“Isn’t that a shameful story, Earl, what happened to that poor little monkey?”
“I see a town! I see a town!” Cheryl started yelling from the back seat, and right up Little Duke started yapping and the whole car fell into a racket. And sure enough she had seen something I hadn’t, which was Rock Springs, Wyoming, at the bottom of a long hill, a little glowing jewel in the desert with 1-80 running on the north side and the black desert spread out behind.
“That’s it, honey,” I said. “That’s where we’re going. You saw it first.”
“We’re hungry,” Cheryl said. “Little Duke wants some fish, and I want spaghetti.” She put her arms around my neck and hugged me.
“Then you’ll just get it,” I said. “You can have anything you want. And so can Edna and so can Little Duke.” I looked over at Edna, smiling, but she was staring at me with eyes that were fierce with anger. “What’s wrong?” I said.
“Don’t you care anything about that awful thing that happened to me?” Her mouth was drawn tight, and her eyes kept cutting back at Cheryl and Little Duke, as if they had been tormenting her.
“Of course I do,” I said. “I thought that was an awful thing.” I didn’t want her to be unhappy. We were almost there, and pretty soon we could sit down and have a real meal without thinking somebody might be hurting us.
“You want to know what I did with that monkey?” Edna said.
“Sure I do,” I said.
“I put her in a green garbage bag, put it in the trunk of my car, drove to the dump, and threw her in the trash.” She was staring at me darkly, as if the story meant something to her that was real important but that only she could see and that the rest of the world was a fool for.
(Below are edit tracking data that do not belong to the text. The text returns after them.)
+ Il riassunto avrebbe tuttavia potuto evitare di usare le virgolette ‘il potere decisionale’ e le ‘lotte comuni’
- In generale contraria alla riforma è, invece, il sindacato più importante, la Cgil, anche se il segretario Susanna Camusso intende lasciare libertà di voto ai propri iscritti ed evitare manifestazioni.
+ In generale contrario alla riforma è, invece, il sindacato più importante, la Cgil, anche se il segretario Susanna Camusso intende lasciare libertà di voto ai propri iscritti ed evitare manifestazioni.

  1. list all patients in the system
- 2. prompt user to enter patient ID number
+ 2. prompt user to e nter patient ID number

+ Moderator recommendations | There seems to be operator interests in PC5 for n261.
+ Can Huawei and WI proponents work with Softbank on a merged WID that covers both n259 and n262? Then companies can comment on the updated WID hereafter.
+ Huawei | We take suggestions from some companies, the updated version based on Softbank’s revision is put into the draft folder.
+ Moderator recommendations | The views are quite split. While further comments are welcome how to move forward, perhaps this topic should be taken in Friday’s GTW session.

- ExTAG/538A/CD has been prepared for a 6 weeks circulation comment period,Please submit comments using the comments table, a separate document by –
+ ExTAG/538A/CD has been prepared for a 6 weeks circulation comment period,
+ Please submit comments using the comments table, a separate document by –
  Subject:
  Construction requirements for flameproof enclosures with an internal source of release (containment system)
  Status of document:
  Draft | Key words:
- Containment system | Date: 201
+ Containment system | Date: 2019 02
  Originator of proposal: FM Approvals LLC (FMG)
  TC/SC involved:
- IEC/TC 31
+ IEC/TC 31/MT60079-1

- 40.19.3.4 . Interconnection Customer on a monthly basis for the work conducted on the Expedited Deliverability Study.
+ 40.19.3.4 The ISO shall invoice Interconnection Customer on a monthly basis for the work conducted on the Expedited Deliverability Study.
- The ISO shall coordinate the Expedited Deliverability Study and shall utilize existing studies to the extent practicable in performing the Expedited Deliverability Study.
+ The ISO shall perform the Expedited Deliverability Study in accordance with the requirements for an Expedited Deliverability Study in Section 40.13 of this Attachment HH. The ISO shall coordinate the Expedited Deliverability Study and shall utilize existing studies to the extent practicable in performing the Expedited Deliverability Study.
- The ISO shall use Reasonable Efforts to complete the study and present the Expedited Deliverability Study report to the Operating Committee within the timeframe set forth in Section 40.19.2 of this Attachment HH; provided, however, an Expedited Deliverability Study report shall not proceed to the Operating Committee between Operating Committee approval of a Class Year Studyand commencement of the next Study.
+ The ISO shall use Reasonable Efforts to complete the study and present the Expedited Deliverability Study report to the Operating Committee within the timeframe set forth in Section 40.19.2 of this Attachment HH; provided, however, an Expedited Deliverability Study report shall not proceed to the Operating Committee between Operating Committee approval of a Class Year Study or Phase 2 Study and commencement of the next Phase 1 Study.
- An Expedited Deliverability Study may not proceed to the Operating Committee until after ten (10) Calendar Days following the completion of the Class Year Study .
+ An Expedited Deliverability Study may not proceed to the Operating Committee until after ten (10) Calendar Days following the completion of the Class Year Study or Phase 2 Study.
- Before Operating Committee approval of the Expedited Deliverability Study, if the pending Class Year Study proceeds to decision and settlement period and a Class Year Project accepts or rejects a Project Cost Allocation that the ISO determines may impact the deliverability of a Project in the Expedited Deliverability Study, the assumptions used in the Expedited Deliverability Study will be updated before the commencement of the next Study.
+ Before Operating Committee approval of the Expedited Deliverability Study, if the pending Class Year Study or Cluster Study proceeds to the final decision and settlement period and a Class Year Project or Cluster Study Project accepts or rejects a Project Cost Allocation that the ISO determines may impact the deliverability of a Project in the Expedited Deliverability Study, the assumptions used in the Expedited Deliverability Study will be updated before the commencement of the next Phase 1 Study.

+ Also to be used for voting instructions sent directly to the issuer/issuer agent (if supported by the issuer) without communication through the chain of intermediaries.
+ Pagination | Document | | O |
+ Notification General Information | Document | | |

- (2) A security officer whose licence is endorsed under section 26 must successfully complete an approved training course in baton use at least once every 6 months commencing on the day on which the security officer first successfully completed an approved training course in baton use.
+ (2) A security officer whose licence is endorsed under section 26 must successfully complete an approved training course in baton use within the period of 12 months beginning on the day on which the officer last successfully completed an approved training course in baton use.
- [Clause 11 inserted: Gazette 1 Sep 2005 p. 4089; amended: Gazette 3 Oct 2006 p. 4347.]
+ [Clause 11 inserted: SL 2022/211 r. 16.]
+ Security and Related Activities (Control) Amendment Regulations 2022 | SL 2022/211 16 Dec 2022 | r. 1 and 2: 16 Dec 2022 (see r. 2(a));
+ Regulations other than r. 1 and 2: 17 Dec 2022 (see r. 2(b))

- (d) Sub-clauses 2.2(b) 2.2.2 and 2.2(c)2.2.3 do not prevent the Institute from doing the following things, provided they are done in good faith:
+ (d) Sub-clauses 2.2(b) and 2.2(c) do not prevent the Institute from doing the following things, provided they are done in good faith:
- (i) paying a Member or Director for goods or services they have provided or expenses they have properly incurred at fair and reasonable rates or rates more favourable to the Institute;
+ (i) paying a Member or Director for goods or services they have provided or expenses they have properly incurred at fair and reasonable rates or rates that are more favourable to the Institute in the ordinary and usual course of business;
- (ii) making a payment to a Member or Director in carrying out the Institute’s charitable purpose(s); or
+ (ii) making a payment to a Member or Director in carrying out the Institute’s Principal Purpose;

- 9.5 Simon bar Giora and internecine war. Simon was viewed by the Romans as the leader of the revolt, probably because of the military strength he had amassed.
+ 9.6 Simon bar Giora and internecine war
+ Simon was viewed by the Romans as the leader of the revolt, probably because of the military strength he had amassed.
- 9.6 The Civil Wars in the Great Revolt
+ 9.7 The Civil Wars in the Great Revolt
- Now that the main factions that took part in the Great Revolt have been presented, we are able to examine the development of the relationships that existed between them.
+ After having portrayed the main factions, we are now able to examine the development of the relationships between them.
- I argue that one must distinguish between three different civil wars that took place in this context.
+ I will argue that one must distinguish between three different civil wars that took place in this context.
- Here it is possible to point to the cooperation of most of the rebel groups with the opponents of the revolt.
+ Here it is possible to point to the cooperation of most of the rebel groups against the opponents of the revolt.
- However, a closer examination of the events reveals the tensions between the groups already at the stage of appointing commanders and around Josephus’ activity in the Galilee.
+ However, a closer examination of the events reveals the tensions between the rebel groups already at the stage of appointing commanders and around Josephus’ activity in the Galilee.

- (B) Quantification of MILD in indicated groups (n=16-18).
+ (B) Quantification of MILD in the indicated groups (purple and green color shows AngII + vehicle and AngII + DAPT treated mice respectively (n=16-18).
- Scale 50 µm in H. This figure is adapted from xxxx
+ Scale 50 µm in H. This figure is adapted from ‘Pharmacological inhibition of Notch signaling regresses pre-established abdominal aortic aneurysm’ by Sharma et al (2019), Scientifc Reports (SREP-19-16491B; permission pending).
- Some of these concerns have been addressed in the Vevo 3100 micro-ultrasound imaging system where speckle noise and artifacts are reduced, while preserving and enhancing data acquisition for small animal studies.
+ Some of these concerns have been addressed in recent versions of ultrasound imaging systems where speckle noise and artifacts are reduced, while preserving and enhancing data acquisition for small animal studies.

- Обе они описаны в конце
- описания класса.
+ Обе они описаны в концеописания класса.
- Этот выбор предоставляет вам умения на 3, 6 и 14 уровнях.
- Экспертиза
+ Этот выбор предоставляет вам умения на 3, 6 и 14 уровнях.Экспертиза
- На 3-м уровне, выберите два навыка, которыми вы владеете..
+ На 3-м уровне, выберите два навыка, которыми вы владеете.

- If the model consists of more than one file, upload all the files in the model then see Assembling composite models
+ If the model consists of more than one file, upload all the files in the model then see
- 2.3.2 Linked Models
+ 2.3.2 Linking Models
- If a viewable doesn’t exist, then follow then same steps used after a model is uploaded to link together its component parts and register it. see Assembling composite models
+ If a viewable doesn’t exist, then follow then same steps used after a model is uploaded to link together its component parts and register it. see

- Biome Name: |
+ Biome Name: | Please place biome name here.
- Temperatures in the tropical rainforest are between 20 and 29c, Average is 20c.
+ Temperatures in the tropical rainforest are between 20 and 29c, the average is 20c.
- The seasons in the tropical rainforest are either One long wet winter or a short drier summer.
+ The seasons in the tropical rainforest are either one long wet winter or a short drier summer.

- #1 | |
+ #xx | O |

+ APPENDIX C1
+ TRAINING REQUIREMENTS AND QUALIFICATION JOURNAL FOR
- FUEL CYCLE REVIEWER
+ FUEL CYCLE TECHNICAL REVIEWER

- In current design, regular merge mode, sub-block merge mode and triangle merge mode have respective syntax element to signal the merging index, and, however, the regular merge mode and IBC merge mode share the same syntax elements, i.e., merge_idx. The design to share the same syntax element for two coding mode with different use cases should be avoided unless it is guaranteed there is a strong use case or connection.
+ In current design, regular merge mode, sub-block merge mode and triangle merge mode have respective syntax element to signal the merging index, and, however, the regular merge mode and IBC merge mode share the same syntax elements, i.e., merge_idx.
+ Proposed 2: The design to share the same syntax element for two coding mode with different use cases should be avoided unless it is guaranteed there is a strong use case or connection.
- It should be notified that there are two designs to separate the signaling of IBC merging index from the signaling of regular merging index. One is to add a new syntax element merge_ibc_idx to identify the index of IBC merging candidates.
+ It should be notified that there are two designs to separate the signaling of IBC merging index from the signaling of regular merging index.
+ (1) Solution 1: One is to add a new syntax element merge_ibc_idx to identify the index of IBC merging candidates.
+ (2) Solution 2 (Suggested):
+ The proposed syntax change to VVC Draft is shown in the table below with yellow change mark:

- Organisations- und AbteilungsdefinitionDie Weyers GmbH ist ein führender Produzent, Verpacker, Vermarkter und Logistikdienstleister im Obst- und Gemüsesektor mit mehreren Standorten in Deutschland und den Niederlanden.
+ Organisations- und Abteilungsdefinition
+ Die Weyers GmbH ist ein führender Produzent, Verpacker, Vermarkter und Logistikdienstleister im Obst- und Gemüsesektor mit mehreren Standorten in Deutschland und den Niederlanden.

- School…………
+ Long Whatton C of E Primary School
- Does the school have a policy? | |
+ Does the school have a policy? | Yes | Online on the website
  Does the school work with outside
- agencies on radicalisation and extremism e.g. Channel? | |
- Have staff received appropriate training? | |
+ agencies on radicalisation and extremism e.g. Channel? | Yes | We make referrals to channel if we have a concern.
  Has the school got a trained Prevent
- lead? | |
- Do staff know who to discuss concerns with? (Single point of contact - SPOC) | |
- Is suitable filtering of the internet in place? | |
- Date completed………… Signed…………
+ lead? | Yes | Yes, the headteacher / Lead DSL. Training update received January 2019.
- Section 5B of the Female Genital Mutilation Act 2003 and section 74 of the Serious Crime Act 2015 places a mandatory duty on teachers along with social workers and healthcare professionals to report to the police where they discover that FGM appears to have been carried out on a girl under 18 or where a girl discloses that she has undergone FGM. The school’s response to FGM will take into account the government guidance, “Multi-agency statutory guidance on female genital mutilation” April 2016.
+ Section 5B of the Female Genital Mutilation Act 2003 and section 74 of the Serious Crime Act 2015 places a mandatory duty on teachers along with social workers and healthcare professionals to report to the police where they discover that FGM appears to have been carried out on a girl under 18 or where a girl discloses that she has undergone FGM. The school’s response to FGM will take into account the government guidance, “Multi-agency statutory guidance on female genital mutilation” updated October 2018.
“Well, that’s horrible,” I said. “But I don’t see what else you could do. You didn’t mean to kill it. You’d have done it differently if you had. And then you had to get rid of it, and I don’t know what else you could have done. Throwing it away might seem unsympathetic to somebody, probably, but not to me. Sometimes that’s all you can do, and you can’t worry about what somebody else thinks.” I tried to smile at her, but the red light was staying on if I pushed the accelerator at all, and I was trying to gauge if we could coast to Rock Springs before the car gave out completely. I looked at Edna again. “What else can I say?” I said.
“Nothing,” she said, and stared back at the dark highway. “I should’ve known that’s what you’d think. You’ve got a character that leaves something out, Earl. I’ve known that a long time.”
“And yet here you are,” I said. “And you’re not doing so bad. Things could be a lot worse. At least we’re all together here.”
“Things could always be worse,” Edna said. “You could go to the electric chair tomorrow.”
“That’s right,” I said. “And somewhere somebody probably will. Only it won’t be you.”
“I’m hungry,” said Cheryl. “When’re we gonna eat? Let’s find a motel. I’m tired of this. Little Duke’s tired of it too.”
Where the car stopped rolling was some distance from the town, though you could see the clear oudine of the interstate in the dark with Rock Springs lighting up the sky behind.